Malaysia has decided to abolish the death penalty, a senior minister said on Thursday. The announcement offers a reprieve to more than 1200 people who are currently on death row in the country.
The minister in charge of law Liew Vui Keong said earlier Thursday there would be a moratorium on executions for inmates currently on death row, according to local media. "Since we are abolishing the sentence, all executions should not be carried out," the Star newspaper quoted him as saying.
The moratorium on the death penalty would save, among others, two women accused of assassinating the half-brother of North Korean leader Kim Jong Un last year.
The Malaysian government announced the abolition of the death penalty after a groundswell of opposition to capital punishment. Executions are currently mandatory in Malaysia for murder, kidnapping, possession of firearms and drug trafficking, among other crimes, and are carried out by hanging — a legacy of British colonial rule.

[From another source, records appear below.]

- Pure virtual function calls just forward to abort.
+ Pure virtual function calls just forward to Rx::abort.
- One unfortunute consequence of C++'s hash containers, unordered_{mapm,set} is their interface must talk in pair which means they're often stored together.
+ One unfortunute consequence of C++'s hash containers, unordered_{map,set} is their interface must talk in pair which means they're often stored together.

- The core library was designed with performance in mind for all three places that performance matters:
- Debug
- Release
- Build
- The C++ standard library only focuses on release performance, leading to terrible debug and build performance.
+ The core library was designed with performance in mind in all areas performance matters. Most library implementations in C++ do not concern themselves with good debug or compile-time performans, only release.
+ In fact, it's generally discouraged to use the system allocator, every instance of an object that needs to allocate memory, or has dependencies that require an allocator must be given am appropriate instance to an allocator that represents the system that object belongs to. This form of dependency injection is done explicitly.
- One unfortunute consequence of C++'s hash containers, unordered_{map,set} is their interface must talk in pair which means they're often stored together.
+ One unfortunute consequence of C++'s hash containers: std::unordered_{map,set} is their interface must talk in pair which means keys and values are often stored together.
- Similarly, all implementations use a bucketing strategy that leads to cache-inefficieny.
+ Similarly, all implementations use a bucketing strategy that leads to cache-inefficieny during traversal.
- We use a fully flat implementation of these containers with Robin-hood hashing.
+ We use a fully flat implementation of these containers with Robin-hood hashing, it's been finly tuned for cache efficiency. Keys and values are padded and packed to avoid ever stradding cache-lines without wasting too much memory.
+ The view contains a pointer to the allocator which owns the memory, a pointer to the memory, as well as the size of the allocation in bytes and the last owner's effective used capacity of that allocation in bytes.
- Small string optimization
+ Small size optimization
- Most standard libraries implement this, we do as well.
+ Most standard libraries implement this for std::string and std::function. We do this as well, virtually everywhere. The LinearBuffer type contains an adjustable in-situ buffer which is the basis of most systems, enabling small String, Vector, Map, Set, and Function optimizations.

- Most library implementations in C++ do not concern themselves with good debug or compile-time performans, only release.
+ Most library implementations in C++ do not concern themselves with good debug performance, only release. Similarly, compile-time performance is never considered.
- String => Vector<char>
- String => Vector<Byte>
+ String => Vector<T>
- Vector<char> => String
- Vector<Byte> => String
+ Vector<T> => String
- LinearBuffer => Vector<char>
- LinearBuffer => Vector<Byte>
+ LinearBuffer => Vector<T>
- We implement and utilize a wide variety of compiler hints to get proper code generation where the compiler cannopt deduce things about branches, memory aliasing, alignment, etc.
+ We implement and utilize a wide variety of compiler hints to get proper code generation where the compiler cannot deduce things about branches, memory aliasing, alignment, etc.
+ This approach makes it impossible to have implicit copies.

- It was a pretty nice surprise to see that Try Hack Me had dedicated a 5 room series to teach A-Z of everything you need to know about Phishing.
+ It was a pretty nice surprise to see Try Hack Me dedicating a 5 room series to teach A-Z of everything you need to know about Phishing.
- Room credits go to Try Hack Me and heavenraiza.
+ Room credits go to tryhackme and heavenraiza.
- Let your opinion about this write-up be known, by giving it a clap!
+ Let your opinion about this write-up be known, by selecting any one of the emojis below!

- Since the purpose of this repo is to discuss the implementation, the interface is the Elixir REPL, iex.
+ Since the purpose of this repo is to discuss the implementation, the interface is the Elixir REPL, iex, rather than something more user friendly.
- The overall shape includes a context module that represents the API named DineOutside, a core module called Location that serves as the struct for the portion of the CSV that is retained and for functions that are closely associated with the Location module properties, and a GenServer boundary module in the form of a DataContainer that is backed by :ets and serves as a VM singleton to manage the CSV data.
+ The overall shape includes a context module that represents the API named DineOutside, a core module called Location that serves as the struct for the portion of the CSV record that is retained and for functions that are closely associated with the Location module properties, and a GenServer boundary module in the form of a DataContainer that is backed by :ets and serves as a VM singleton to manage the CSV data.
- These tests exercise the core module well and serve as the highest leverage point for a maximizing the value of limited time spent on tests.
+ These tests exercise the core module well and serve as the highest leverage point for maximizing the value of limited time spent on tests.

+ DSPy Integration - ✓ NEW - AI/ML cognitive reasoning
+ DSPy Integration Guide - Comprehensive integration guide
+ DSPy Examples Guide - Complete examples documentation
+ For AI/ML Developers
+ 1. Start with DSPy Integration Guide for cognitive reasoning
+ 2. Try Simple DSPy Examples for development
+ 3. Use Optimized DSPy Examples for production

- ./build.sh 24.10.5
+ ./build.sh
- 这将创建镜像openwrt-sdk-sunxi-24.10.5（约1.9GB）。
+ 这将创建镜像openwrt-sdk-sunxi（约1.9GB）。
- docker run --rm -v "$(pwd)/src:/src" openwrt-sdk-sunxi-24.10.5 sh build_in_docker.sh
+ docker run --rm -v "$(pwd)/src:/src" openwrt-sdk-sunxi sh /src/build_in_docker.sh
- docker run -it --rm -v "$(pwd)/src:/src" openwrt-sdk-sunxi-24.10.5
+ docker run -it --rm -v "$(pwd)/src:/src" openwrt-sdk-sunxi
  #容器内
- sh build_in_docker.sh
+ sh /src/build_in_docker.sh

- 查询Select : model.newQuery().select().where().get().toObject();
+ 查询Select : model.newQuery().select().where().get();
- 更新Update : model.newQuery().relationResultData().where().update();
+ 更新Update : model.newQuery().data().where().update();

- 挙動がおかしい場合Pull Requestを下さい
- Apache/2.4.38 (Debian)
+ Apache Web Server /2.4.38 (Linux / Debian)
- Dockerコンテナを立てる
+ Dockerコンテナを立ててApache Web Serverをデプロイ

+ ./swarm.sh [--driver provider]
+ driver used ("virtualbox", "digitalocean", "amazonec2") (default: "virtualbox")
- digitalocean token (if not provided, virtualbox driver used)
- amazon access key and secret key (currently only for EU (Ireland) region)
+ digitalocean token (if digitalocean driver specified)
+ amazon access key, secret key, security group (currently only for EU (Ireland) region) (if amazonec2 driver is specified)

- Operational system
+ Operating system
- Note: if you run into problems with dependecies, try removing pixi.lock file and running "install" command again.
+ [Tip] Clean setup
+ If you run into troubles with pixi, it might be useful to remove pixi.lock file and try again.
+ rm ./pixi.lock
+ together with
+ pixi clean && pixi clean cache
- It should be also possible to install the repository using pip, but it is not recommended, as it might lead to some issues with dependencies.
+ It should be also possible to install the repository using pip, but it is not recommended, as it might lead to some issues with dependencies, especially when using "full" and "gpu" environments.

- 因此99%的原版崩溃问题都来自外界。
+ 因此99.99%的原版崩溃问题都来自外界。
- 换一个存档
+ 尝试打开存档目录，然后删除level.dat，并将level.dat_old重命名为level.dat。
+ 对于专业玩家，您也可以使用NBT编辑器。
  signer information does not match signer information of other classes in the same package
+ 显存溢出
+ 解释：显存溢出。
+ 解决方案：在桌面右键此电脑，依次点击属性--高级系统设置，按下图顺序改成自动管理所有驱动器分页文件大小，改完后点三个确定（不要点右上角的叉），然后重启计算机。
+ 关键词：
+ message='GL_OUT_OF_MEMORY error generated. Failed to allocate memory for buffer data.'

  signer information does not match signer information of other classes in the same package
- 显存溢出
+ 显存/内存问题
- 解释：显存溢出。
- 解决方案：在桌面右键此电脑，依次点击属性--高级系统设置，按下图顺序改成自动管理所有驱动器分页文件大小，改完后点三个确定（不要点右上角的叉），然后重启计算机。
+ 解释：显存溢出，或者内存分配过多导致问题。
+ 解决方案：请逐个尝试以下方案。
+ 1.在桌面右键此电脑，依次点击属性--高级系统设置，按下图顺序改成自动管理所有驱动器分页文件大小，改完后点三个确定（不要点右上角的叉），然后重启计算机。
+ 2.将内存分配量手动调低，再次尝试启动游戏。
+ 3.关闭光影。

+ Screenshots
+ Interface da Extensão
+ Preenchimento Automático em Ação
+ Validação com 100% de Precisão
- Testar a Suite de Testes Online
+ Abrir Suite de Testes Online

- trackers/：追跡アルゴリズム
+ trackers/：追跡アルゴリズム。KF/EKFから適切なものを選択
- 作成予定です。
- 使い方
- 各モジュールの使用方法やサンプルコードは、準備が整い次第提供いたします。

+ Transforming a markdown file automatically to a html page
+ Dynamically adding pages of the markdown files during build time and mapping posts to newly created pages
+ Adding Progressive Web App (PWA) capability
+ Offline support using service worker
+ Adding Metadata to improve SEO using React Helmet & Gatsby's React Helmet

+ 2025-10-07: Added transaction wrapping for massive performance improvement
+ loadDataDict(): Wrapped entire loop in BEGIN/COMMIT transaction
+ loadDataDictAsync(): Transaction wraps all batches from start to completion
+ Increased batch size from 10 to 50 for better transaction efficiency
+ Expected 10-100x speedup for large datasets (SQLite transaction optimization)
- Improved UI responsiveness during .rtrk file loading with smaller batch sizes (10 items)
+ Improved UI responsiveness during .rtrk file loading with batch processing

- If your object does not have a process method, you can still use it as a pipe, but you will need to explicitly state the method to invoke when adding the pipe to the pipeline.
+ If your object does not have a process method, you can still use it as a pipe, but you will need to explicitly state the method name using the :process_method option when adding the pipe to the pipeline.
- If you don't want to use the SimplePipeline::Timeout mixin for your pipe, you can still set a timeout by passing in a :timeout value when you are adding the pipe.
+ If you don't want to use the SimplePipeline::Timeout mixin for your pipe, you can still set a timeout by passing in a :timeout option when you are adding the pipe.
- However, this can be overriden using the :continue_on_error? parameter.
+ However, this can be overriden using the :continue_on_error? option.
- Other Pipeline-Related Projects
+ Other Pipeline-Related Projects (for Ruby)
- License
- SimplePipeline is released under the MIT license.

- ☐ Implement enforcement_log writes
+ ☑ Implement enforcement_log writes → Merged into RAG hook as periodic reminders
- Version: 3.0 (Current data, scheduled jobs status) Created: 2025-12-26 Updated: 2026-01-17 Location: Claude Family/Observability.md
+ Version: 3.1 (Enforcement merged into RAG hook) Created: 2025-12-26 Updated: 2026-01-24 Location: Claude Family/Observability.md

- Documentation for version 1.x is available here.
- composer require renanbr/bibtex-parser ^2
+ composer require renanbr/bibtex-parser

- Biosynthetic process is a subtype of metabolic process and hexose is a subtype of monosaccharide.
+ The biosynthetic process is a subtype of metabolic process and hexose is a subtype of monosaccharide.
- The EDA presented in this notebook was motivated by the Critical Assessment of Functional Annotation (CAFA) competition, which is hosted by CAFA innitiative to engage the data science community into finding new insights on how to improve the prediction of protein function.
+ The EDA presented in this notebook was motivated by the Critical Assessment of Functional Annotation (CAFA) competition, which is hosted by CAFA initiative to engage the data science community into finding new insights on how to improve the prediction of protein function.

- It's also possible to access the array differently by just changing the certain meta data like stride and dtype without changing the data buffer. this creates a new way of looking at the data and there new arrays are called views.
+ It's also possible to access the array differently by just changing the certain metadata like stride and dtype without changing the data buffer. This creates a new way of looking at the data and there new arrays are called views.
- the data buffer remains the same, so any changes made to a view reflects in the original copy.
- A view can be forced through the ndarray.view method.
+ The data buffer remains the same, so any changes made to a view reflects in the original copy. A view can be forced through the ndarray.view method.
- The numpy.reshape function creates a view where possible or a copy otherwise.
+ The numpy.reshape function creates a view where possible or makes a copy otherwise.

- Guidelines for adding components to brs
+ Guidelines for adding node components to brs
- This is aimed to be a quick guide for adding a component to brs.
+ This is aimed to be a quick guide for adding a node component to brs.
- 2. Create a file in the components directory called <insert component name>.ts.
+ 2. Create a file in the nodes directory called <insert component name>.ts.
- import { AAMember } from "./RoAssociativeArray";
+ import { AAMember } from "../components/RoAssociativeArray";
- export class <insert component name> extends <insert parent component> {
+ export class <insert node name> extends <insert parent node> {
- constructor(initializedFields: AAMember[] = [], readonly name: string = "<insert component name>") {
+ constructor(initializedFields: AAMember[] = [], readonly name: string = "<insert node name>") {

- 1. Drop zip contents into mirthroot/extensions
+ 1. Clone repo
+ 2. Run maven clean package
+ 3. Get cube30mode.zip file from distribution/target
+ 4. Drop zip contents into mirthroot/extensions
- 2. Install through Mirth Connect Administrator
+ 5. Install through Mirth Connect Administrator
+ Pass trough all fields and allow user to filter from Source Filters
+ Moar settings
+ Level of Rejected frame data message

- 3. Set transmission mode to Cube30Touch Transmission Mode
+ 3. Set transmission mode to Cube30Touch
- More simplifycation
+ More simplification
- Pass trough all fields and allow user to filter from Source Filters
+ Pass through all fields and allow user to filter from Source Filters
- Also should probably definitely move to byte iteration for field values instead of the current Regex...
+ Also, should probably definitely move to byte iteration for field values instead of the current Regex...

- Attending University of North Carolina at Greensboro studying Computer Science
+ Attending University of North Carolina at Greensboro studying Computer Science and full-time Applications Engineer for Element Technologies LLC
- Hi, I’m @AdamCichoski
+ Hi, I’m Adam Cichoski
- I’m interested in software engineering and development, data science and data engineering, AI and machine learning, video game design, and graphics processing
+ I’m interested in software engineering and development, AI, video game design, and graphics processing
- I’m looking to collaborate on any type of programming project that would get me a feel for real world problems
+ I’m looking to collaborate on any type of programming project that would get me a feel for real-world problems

Human Rights Watch hailed the “fabulous news”, with its deputy director for Asia Phil Robertson saying the move would increase pressure on other countries in the region to follow suit.
Amnesty International ranked Malaysia 10th in the use of death penalty among the 23 countries that carried out capital punishment in 2016.
Between 2007 and 2017, 35 individuals were hanged, the New Straits Times newspaper said.
Only 23 countries retain the death penalty, with China believed to be the "world's top executioner", according to Amnesty International in its report last month on capital punishment in 2017.
Excluding China, Amnesty says Iran, Saudi Arabia, Iraq and Pakistan - in that order - carried out 84 per cent of all executions in 2017.
Prime Minister Mahathir Mohamad's coalition romped to a shock win in a May general election on the back of promises to clamp down on rampant corruption and repeal oppressive laws, some of which date back to British rule.